The 2022 Australia-Timor-Leste Reciprocal Defense Cooperation Agreement tries to address these security challenges, by increasing bilateral security cooperation, especially in the maritime domain. As part of the deal, Timorese defense personnel operating or training in Australia will receive the same protections, responsibilities, and privileges as Australian personnel will receive in Timor-Leste. In 2023, Australia committed to donating two Guardian-class patrol boats to Timor-Leste by 2024. Nonetheless, the Timor-Leste navy is yet to receive the vessels due to the inadequate condition of the Port Hera Naval base.

Ironically, Timor-Leste was the central factor in the significant decline of Australia-Indonesia bilateral relations in the second half of the 1990s. The 1995 Australia-Indonesia security agreement was torn up by Indonesia in 1999 after the Australian-led multinational invention in East Timor, which had been an Indonesian province since its forcible incorporation in 1976. This marked an all-time low in the bilateral relationship, but in the years since it has been able to recover from this setback and has matured over time.

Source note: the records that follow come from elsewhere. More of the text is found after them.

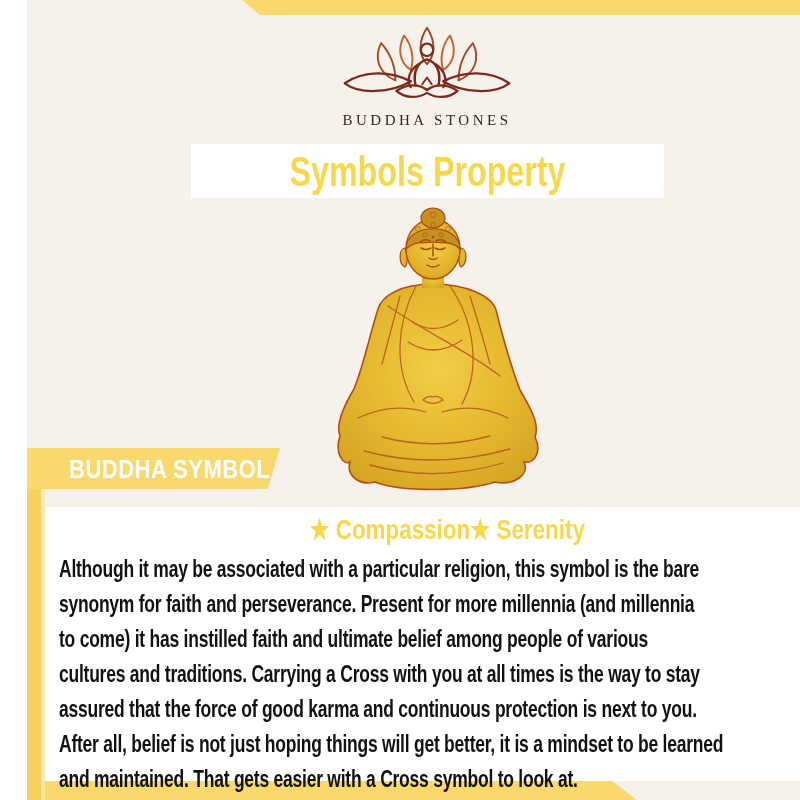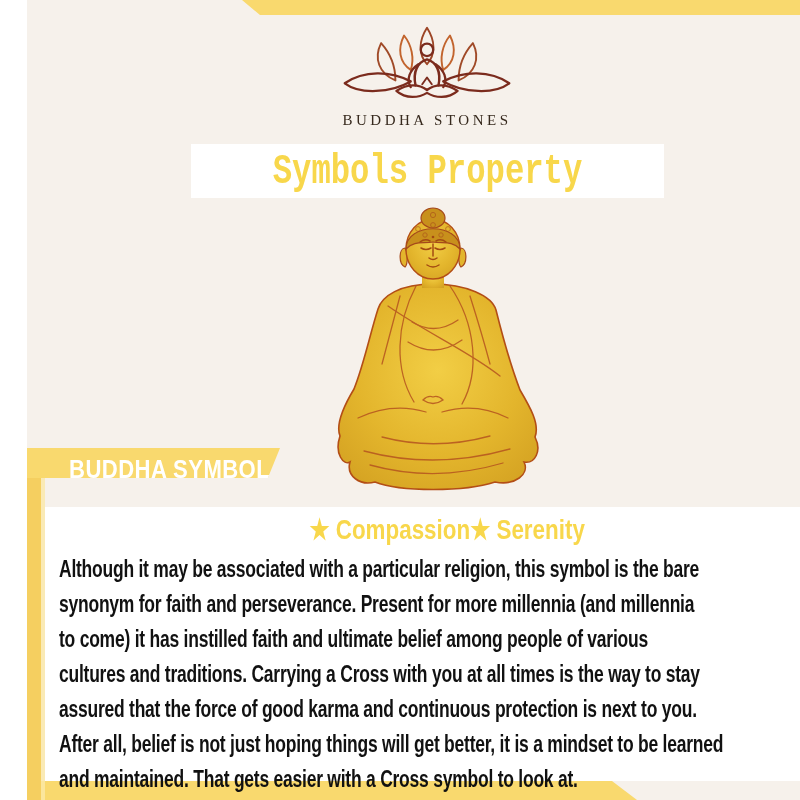--- a/index.html
+++ b/index.html
@@ -20,34 +20,33 @@
   #brand-name{
     left:0;right:0;top:112px;text-align:center;
     font-family:"Liberation Serif",serif;font-size:15px;font-weight:400;
     letter-spacing:3.5px;color:var(--brand-brown,#36291D);
   }
 
   
   #title-box{
     left:164px;top:144px;width:473px;height:54px;
     background:var(--panel-white,#fff);
-    font-family:Liberation Mono, monospace;
   }
   #page-title{
     width:100%;height:54px;line-height:55px;text-align:center;
     font-size:43px;font-weight:700;color:var(--title-yellow,#F8D74B);
     transform:scaleX(0.75);transform-origin:center;white-space:nowrap;
   }
 
   
   #statue-wrap{left:303px;top:204px;width:215px;height:287px;}
 
   
   #ribbon{
-    left:0;top:448px;width:253px;height:30px;
+    left:0;top:448px;width:253px;height:41px;
     background:var(--band-yellow,#F9D96E);
     clip-path:polygon(0 0,100% 0,95.2% 100%,0 100%);
   }
   #ribbon-label{
     position:absolute;left:42px;top:0;height:41px;line-height:42px;
     font-size:26px;font-weight:700;color:var(--ribbon-text,#fff);
     letter-spacing:.5px;transform:scaleX(0.85);transform-origin:left center;
     white-space:nowrap;
   }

In the 2006 Lombok treaty, Jakarta and Canberra recognized each other’s territorial integrity, and they upgraded their strategic ties to a CSP in 2018. Under the new Australia-Indonesia Defense Cooperation Agreement, the two neighbors have pledged to ramp up joint military exercises and training to unprecedented levels and allow both nations to operate from each other’s countries for mutually determined cooperative activities.

Since its independence in 2002, Timor-Leste has taken a realist foreign policy approach. The key priorities of Timorese foreign policy have included campaigning for full ASEAN membership and ensuring strong ties with its two large neighbors, Australia and Indonesia.

Today, Timor-Leste enjoys cordial relations with Indonesia, its largest trading partner. Citizens of Timor-Leste also have visa-free access in Indonesia. No doubt, without the crucial support of Indonesia, Dili’s aspiration of becoming an ASEAN member would have been virtually impossible.

The Indonesian National Armed Forces also provide military education and training to personnel from the Timor-Leste Defense Force. The neighbors maintain a joint border security task force, which often conducts joint border patrols along the Indonesia-Timor-Leste border. They’ve also resolved and determined most of their land boundaries. While the region of Naktuka remains a disputed border area, Timor-Leste’s Prime Minister Xanana Gusmao recently stated that the two nations are “working together to resolve the dispute in accordance with international law.”

Subsequently, the deepening of bilateral ties between the three neighbors sets solid foundations for a high-level trilateral. It would also realize the full potential in existing trilateral ties.

The trilateral partnership should also reaffirm ASEAN’s “centrality “in the Indo-Pacific. Australian foreign policy sees ASEAN at the center of a peaceful, stable and prosperous region, where sovereignty is respected, and all countries benefit from strategic balance.

In 1974, Australia became the grouping’s first dialogue partner. Since its humble beginnings over 50 years ago, the ASEAN-Australia partnership has gained in strength. In 2010, the ASEAN-Australia-New Zealand Free Trade Agreement came into effect. And, in 2021, the ASEAN-Australia relationship was elevated to a Strategic Comprehensive Partnership.

Overall, Australia prioritizes a strong relationship with Southeast Asia and its northern neighbors. In Indonesia and Timor-Leste, Australia will very soon have two ASEAN countries right on its doorstep. Amid growing unpredictability in the region, now is the time for Australia to seek a high-level trilateral with its two important neighbors.